I have the cheek target but I needed a shoulder target. Yesterday and today I worked on getting that shoulder target. What’s interesting is that since the big boy is naturally bent to the right, getting the desired response to the shoulder targeting into my hand is easier on the right side. I CT’d and jack potted.
However, the left side is a little problematic. He gets stuck there. His weight is on the left legs to begin with because he’s bent right. So trying to get him to step to the left means he has to weight his right foreleg in order to move left. Sound confusing? It is a little. He can lean left, which I’ll take, but that puts more weight on the left leg. It’s kind of hard to take a step with the left leg is you’ve got most of your weight on it.

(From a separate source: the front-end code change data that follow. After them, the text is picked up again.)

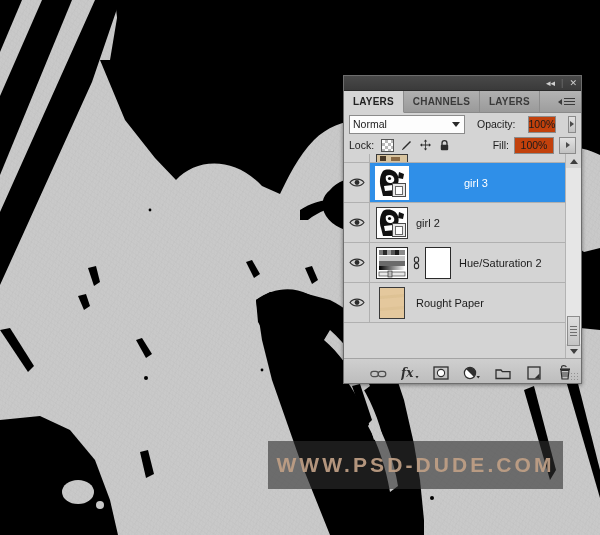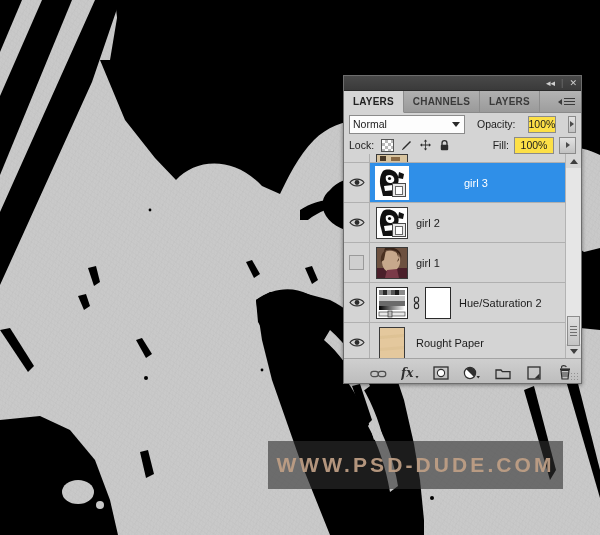--- a/index.html
+++ b/index.html
@@ -159,21 +159,21 @@
     cursor: pointer;
   }
   .combo .caret {
     position:absolute; right:4px; top:50%; margin-top:-2px;
     width:0;height:0;border-left:4px solid transparent;border-right:4px solid transparent;
     border-top:5px solid #2a2a2a;
   }
   .lbl { font-size: 10.5px; color: #1b1b1b; white-space: nowrap; }
   .numbox {
     width: 38px; height: 15px;
-    background: #fde047; border: 1px solid #8b8b8b;
+    background: #c2410c; border: 1px solid #8b8b8b;
     display: flex; align-items: center; justify-content: center;
     font-size: 10.5px; cursor: text;
   }
   .spinner {
     width: 15px; height: 15px;
     background: linear-gradient(180deg,#e2e2e2,#c2c2c2);
     border: 1px solid #8b8b8b;
     display: flex; align-items: center; justify-content: center;
     cursor: pointer;
   }
@@ -584,39 +584,20 @@
               <circle cx="12.5" cy="10.5" r="1.6" fill="#111"></circle>
               <path d="M7 18 L16 17 L18 22 L8 23 Z" fill="#fff"></path>
               <path d="M22 4 L27 6 L26 11 L21 10 Z" fill="#111"></path>
             </svg>
             <span class="mini-mask"></span>
           </div>
         </div>
         <span class="layer-name">girl 2</span>
       </div>
 
-      <div class="layer-row">
-        <div class="eye-cell">
-          <span class="eye-empty"></span>
-        </div>
-        <div class="thumb-cell">
-          <div class="thumb">
-            <svg width="30" height="30" viewBox="0 0 30 30">
-              <rect width="30" height="30" fill="#6d5140"></rect>
-              <rect y="20" width="30" height="10" fill="#4a1f2a"></rect>
-              <path d="M8 4 C14 1 22 4 23 11 C24 18 20 23 15 24 C9 25 5 20 5 13 C5 9 6 6 8 4 Z" fill="#c7a88c"></path>
-              <path d="M7 3 C13 0 23 3 24 10 C25 7 23 2 17 0 L8 0 Z" fill="#3a2418"></path>
-              <path d="M4 14 C3 9 5 4 9 2 L7 12 Z" fill="#4a3020"></path>
-              <path d="M20 14 C22 10 22 5 19 2 L22 12 Z" fill="#4a3020"></path>
-              <path d="M10 22 L20 21 L22 30 L8 30 Z" fill="#7a3a48"></path>
-            </svg>
-          </div>
-        </div>
-        <span class="layer-name">girl 1</span>
-      </div>
 
       <div class="layer-row">
         <div class="eye-cell">
           <span class="eye">
             <svg width="16" height="11" viewBox="0 0 16 11">
               <path d="M1 5.5 C4 1 12 1 15 5.5 C12 10 4 10 1 5.5 Z" fill="none" stroke="#2b2b2b" stroke-width="1.1"></path>
               <circle cx="8" cy="5.5" r="2.4" fill="#2b2b2b"></circle>
             </svg>
           </span>
         </div>

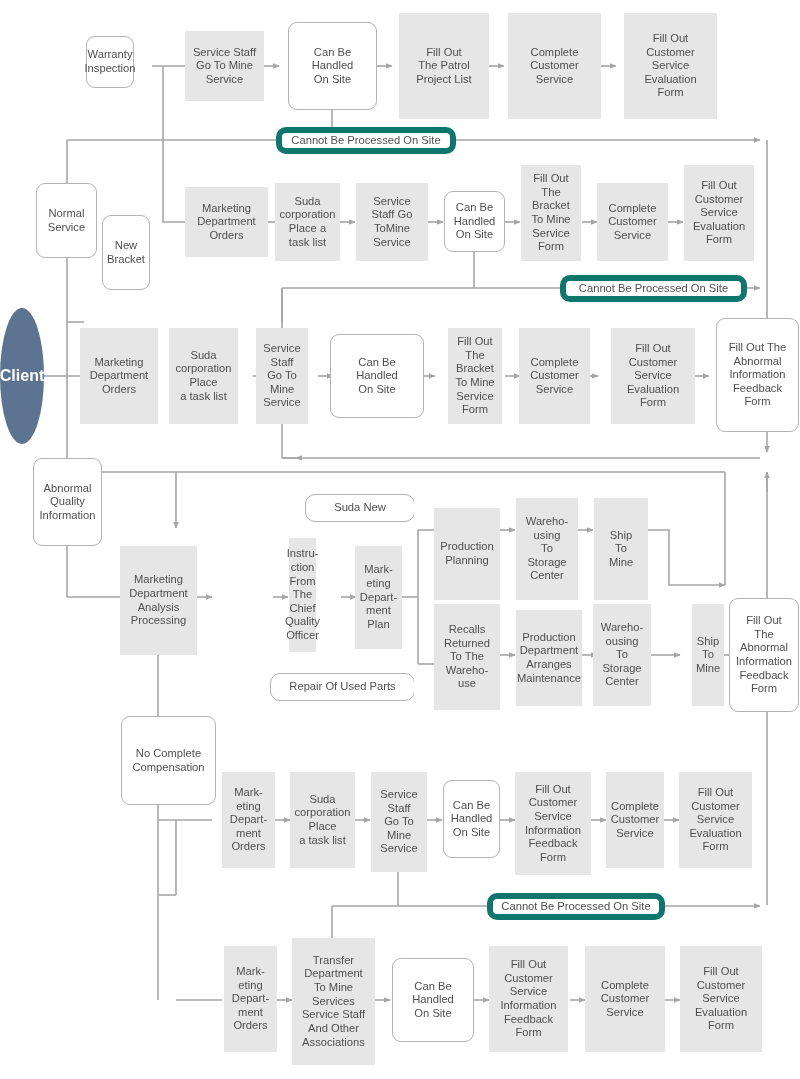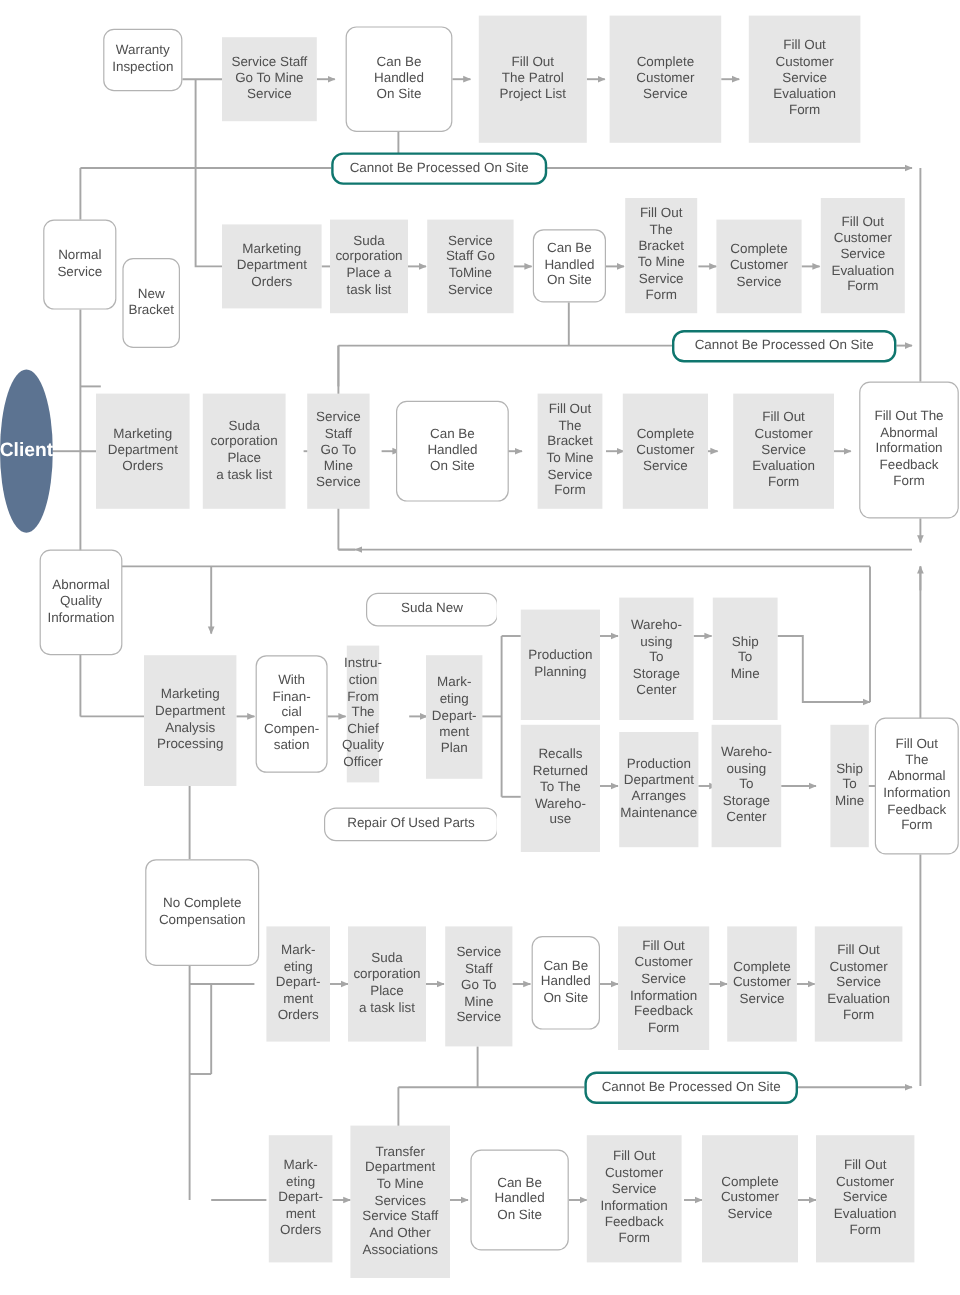--- a/index.html
+++ b/index.html
@@ -10,21 +10,21 @@
 
   .node{position:absolute;box-sizing:border-box;display:flex;align-items:center;
         justify-content:center;text-align:center;line-height:1.22;
         font-size:11.2px;color:#4f4f4f;white-space:pre-line;padding:2px 3px;}
 
   
   .proc{background:#e6e6e6;}
   
   .round{background:#ffffff;border:1px solid #b3b3b3;border-radius:9px;}
   
-  .pill{background:#ffffff;border:2px solid #0f766e;border-radius:10px;}
+  .pill{background:#ffffff;border:6px solid #0f766e;border-radius:10px;}
   
   .callout{background:#ffffff;border:1px solid #b3b3b3;border-radius:10px;}
   .callout .tail{position:absolute;right:-13px;top:50%;transform:translateY(-50%);
         width:0;height:0;border-top:11px solid transparent;border-bottom:11px solid transparent;
         border-left:13px solid #ffffff;}
   .callout .tailb{position:absolute;right:-14px;top:50%;transform:translateY(-50%);
         width:0;height:0;border-top:12px solid transparent;border-bottom:12px solid transparent;
         border-left:14px solid #b3b3b3;z-index:-1;}
 
   .ellipse{position:absolute;background:#5c7391;border-radius:50%;
@@ -144,21 +144,21 @@
       <path d="M332,940 L332,940"></path>
 
       <path d="M277,1000 L292,1000" marker-end="url(#ar)"></path>
       <path d="M375,1000 L390,1000" marker-end="url(#ar)"></path>
       <path d="M474,1000 L489,1000" marker-end="url(#ar)"></path>
       <path d="M570,1000 L585,1000" marker-end="url(#ar)"></path>
       <path d="M665,1000 L680,1000" marker-end="url(#ar)"></path>
     </g>
   </svg>
 
-  <div class="node round" style="left:86px;top:24px;width:66px;height:52px;">Warranty
+  <div class="node round" style="left:86px;top:36px;width:48px;height:52px;">Warranty
 Inspection</div>
 
   <div class="node proc" style="left:185px;top:31px;width:79px;height:70px;">Service  Staff
 Go To Mine
 Service</div>
 
   <div class="node round" style="left:288px;top:22px;width:89px;height:88px;">Can Be
 Handled
 On Site</div>
 
@@ -267,25 +267,20 @@
 
   <div class="node round" style="left:33px;top:458px;width:69px;height:88px;">Abnormal
 Quality
 Information</div>
 
   <div class="node proc" style="left:120px;top:546px;width:77px;height:109px;">Marketing
 Department
 Analysis
 Processing</div>
 
-  <div class="node round" style="left:213px;top:546px;width:60px;height:98px;">With
-Finan-
-cial
-Compen-
-sation</div>
 
   <div class="node proc" style="left:289px;top:538px;width:27px;height:114px;">Instru-
 ction
 From
 The
 Chief
 Quality
 Officer</div>
 
   <div class="node proc" style="left:355px;top:546px;width:47px;height:103px;">Mark-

I kept reinforcing him when my hand touched his shoulder. Then after about 6-8 times, I’d leave my hand ever so slightly off his shoulder and wait. I also double tapped the shoulder lightly as a tip-off to what I wanted. After two short session with the left shoulder (the right shoulder was in between), he was able to give me a step to the left instead of backing up, walking forward, or swinging his hips. Yay!
Oh, by the way. We practiced in his “play clothes” – saddle and pad. 🙂
From playing with the embryonic beginnings of half pass, we went to playing with the target again. And silly me. I thought I could expect that he would give me the same behavior as yesterday and go clear across the paddock to the target. Nope. Everything was different. He was tacked up! Yup. I raised the criteria too high, too fast. Off to the tree to start over. And he, of course, did great!
As a side note, for the tacking up part we also worked on standing still for hoof handling (we haven’t done that in quite awhile), grooming, and tacking. Yesterday I got two rocks out of his right front foot and today he was a little fussy about that foot. He is generally fussy about that foot, but I’m sure the rocks yesterday didn’t help.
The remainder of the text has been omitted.